529 plans come in two forms: savings account and prepaid tuition. If you use prepaid tuition,you purchase units that can be turned into credit hours at a public college. Prepaid plans are appropriate for parents who don't like risk. With a savings account, you would invest money into a mutual fund. The account would fluctuate with market conditions---a good option for those who can stick with the investment markets.

Pick your state. You're not forced to open a 529 account in the state where you live. You may fund an account where you live or in another state miles away. However, you will be eligible for a tax deduction if you open a plan in your home state. Approximately 32 states, and the District of Columbia, allow deductions for 529 contributions. Pennsylvania, Arizona, Maine and Kansas allow you to claim a deduction even if you are not a resident.

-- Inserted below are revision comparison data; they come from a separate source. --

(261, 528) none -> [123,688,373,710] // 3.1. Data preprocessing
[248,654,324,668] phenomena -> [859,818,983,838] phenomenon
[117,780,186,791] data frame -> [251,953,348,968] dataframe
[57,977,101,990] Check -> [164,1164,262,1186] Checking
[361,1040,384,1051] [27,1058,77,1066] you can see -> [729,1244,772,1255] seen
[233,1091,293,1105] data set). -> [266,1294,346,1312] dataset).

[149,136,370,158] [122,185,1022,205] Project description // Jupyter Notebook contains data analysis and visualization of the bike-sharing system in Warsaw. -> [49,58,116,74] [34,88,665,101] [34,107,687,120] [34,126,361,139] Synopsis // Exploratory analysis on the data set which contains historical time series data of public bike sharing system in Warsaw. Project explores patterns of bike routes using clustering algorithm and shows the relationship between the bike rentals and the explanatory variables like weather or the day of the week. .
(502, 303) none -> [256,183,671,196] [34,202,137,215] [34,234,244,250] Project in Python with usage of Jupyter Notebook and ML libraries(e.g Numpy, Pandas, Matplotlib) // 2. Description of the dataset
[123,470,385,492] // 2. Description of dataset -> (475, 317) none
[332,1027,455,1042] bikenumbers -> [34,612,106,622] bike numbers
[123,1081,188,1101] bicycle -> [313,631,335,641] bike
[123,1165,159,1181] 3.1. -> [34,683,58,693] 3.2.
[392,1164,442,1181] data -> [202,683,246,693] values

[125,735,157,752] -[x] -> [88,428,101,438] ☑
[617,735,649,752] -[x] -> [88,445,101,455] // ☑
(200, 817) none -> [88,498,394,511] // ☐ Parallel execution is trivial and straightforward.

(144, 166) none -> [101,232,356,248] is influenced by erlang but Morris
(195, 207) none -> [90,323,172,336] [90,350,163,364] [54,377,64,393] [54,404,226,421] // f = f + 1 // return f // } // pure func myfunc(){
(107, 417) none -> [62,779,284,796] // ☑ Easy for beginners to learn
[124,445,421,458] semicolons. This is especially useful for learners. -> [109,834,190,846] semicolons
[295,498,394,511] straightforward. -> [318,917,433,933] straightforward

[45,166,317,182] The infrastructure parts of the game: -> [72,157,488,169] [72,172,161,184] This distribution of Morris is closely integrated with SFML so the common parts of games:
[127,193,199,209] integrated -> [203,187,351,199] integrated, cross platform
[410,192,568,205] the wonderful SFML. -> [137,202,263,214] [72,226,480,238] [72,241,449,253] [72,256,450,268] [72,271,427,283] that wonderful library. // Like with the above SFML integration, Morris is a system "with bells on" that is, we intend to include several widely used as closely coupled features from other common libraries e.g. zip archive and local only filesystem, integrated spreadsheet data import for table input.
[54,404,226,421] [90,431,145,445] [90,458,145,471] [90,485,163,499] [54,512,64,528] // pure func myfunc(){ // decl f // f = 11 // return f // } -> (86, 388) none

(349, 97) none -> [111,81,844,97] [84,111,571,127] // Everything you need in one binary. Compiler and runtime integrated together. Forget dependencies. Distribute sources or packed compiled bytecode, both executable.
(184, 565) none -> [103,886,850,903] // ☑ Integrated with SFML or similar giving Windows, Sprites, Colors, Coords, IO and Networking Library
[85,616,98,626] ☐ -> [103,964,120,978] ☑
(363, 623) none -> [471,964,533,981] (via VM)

You need to know the rules. Only 13 states operate prepaid tuition plans. Funds must be used at public institutions. However, independent 529 plans are available in select states if you're interested in private universities. Prepaid tuition plans protect you from future tuition increases. Savings accounts are generally more flexible. You are allowed to use the funds at a private or public university of your choice. Both plans are subject to strict penalties on unqualified withdrawals. Both plans are tax deferred, meaning you contributions are not subject to state and federal taxes. Nevertheless, you'll pay income taxes plus a 10 percent penalty if funds are used for non-educational expenses.

Look for the lowest fees. Check all the fees associated with opening and maintaining your account. Savings plans sold by brokers may be subject to a load fee---paid to broker for selling the plan. They also charge distribution fees that can amount to 1 percent of your initial investment. Direct sold savings plans allow you to avoid load fees.

There are other things to consider. Both accounts will reduce your student's financial aid package. Prepaid tuition and savings account are counted as parental assets and can only reduce need-based federal aid by 5.64 percent.